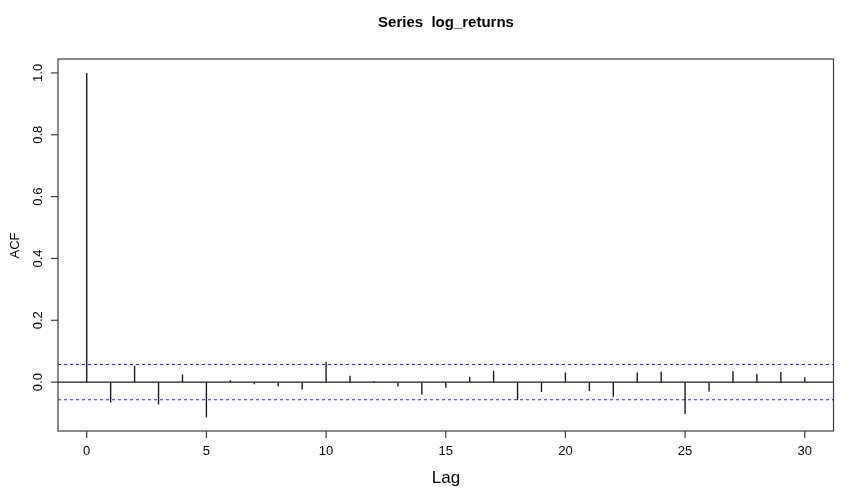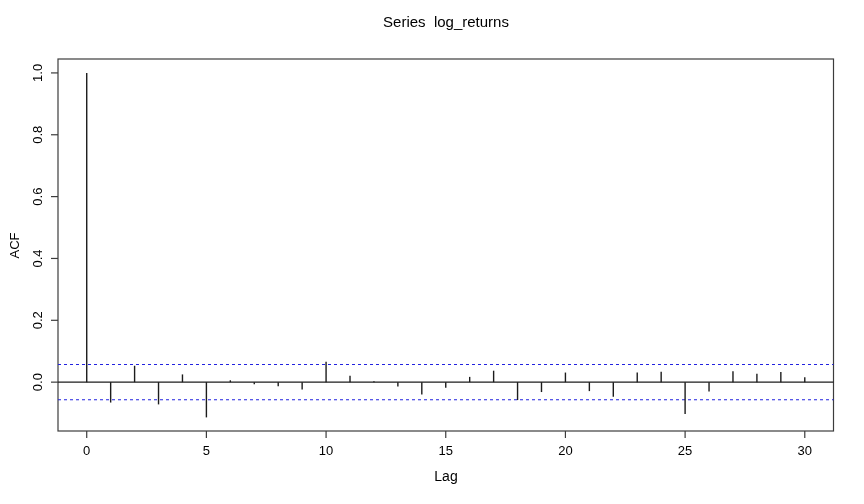--- a/index.html
+++ b/index.html
@@ -14,7 +14,7 @@
     position:absolute;
     left:58px;top:13px;width:776px;
     text-align:center;
-    font-size:15px;font-weight:normal;color:#000000;
+    font-size:15px;font-weight:bold;color:#000000;
     white-space:pre;
   }
   .ylab{

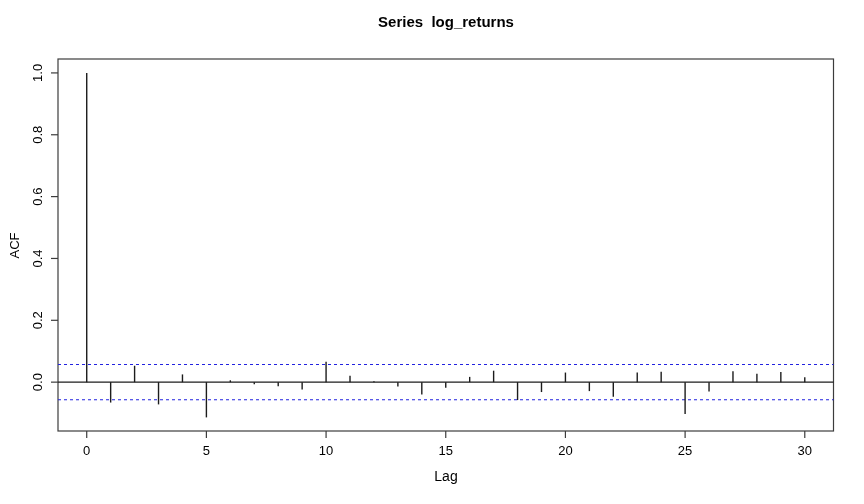--- a/index.html
+++ b/index.html
@@ -28,7 +28,7 @@
     position:absolute;
     left:58px;top:468px;width:776px;
     text-align:center;
-    font-size:14px;color:#000000;
+    font-size:17px;color:#000000;
   }
   svg{position:absolute;left:0;top:0;}
 </style>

### How to complete this task
Could you count the lines of the listing above that hold the word "size" and give only the total?

### Written answer
4